[AVAILABLE RECORDS]

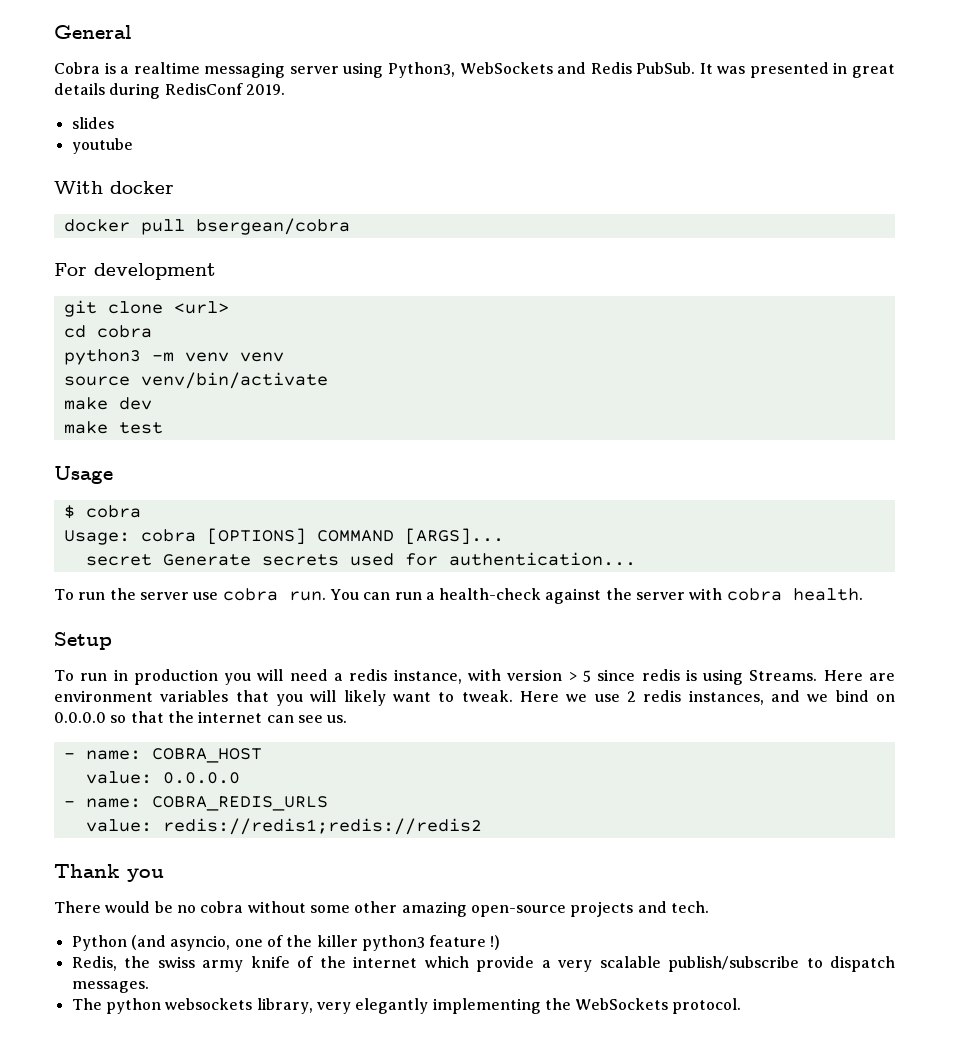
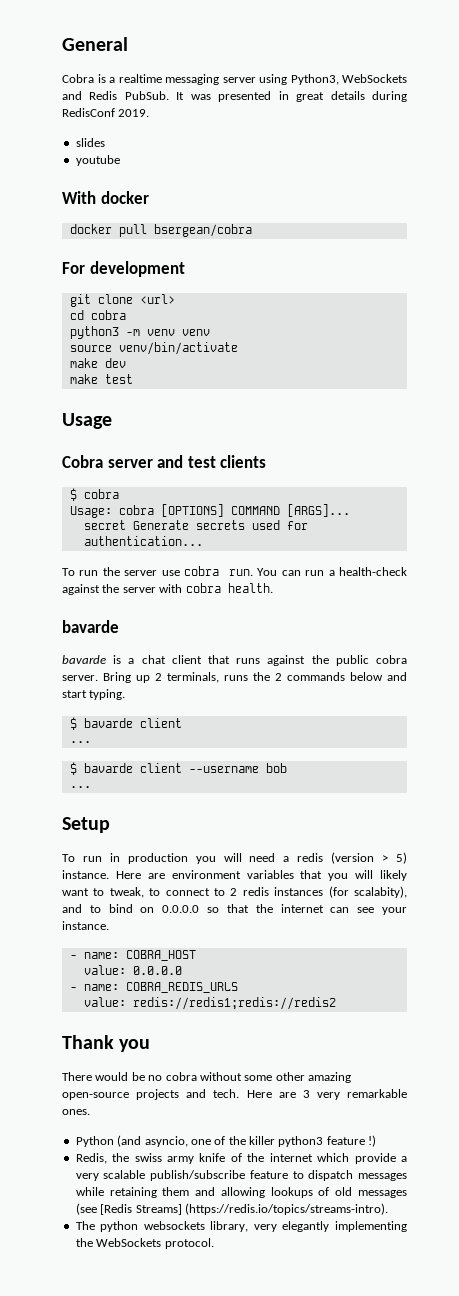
(113, 475) none -> [62,455,267,468] // Cobra server and test clients
(863, 594) none -> [62,620,119,633] [62,655,407,666] [62,672,407,683] [62,689,126,700] [69,717,182,730] [69,741,91,743] [69,762,287,775] [69,786,91,788] // bavarde // bavarde is a chat client that runs against the public cobra server. Bring up 2 terminals, runs the 2 commands below and start typing. // $ bavarde client // ... // $ bavarde client --username bob // ...
[393,669,818,685] instance, with version > 5 since redis is using Streams. -> [331,852,408,864] [62,870,109,879] (version > 5) instance.
[461,690,829,705] tweak. Here we use 2 redis instances, and we -> [109,886,407,898] [62,904,101,913] tweak, to connect to 2 redis instances (for scalabity), and to
[327,715,348,723] us. -> [381,907,407,915] [62,921,109,930] your instance.
(709, 907) none -> [246,1089,407,1100] [62,1109,90,1115] Here are 3 very remarkable ones.
(800, 964) none -> [249,1170,288,1179] feature
[71,981,149,993] messages. -> [358,1173,408,1181] [75,1187,407,1198] [75,1203,388,1215] messages while retaining them and allowing lookups of old messages (see [Redis Streams] (https://redis.io/topics/streams-intro).

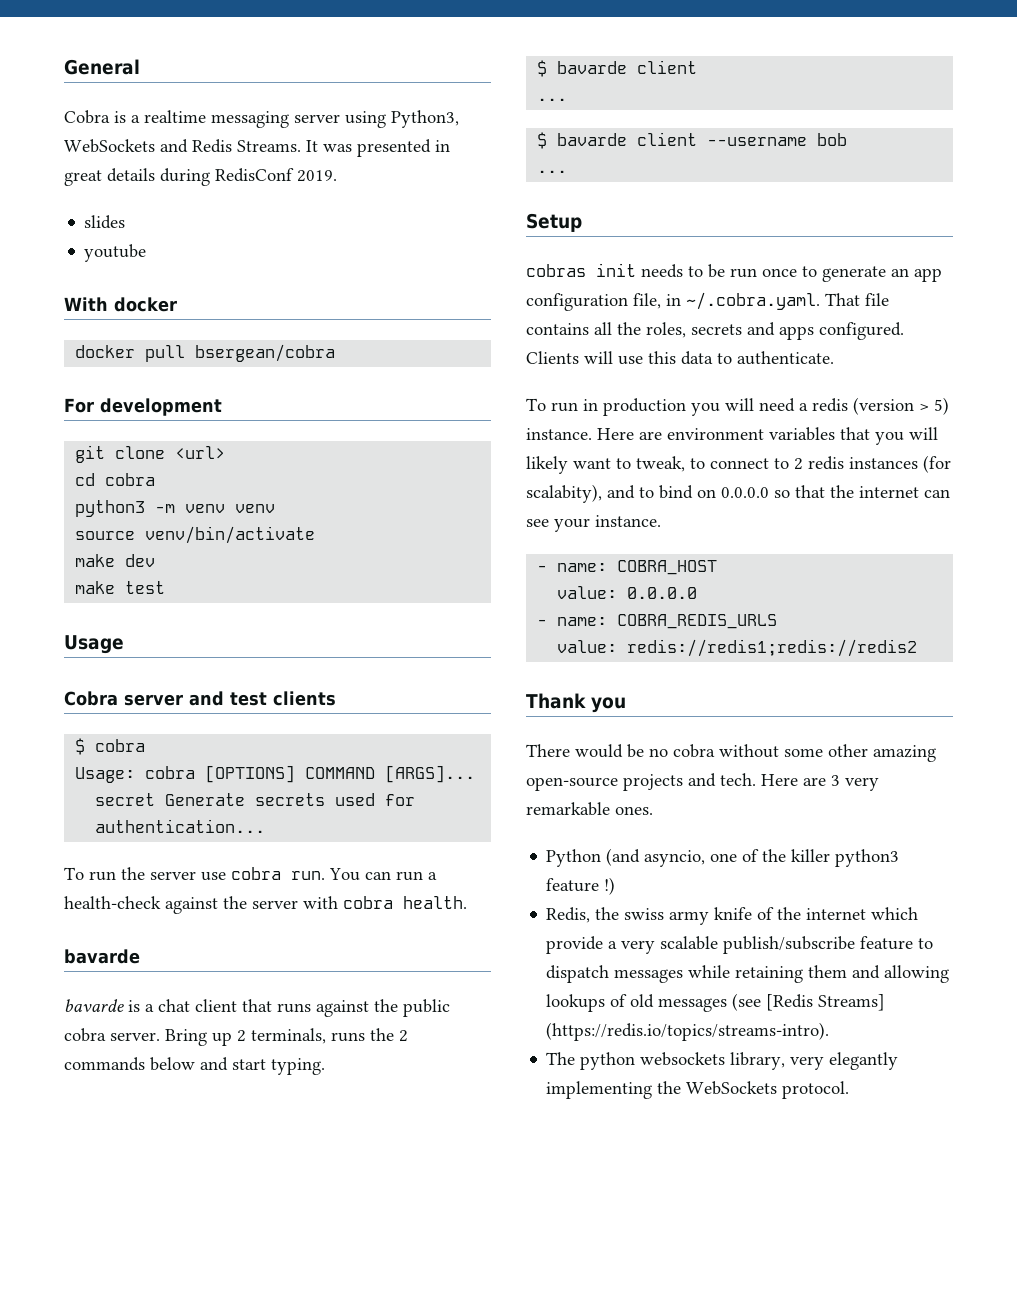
[124,91,169,100] PubSub. -> [237,140,301,152] Streams.
(110, 825) none -> [526,263,942,282] [526,292,889,311] [526,322,904,340] [526,351,834,365] // cobras init needs to be run once to generate an app configuration file, in ~/.cobra.yaml. That file contains all the roles, secrets and apps configured. Clients will use this data to authenticate.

[/AVAILABLE RECORDS]

Print exactly, and print only, the lines from the line with "[393,669,818,685] instance, with" through the last line of the entries, both ends included. No pictures belong in the result.

## TASK OUTPUT
[393,669,818,685] instance, with version > 5 since redis is using Streams. -> [331,852,408,864] [62,870,109,879] (version > 5) instance.
[461,690,829,705] tweak. Here we use 2 redis instances, and we -> [109,886,407,898] [62,904,101,913] tweak, to connect to 2 redis instances (for scalabity), and to
[327,715,348,723] us. -> [381,907,407,915] [62,921,109,930] your instance.
(709, 907) none -> [246,1089,407,1100] [62,1109,90,1115] Here are 3 very remarkable ones.
(800, 964) none -> [249,1170,288,1179] feature
[71,981,149,993] messages. -> [358,1173,408,1181] [75,1187,407,1198] [75,1203,388,1215] messages while retaining them and allowing lookups of old messages (see [Redis Streams] (https://redis.io/topics/streams-intro).

[124,91,169,100] PubSub. -> [237,140,301,152] Streams.
(110, 825) none -> [526,263,942,282] [526,292,889,311] [526,322,904,340] [526,351,834,365] // cobras init needs to be run once to generate an app configuration file, in ~/.cobra.yaml. That file contains all the roles, secrets and apps configured. Clients will use this data to authenticate.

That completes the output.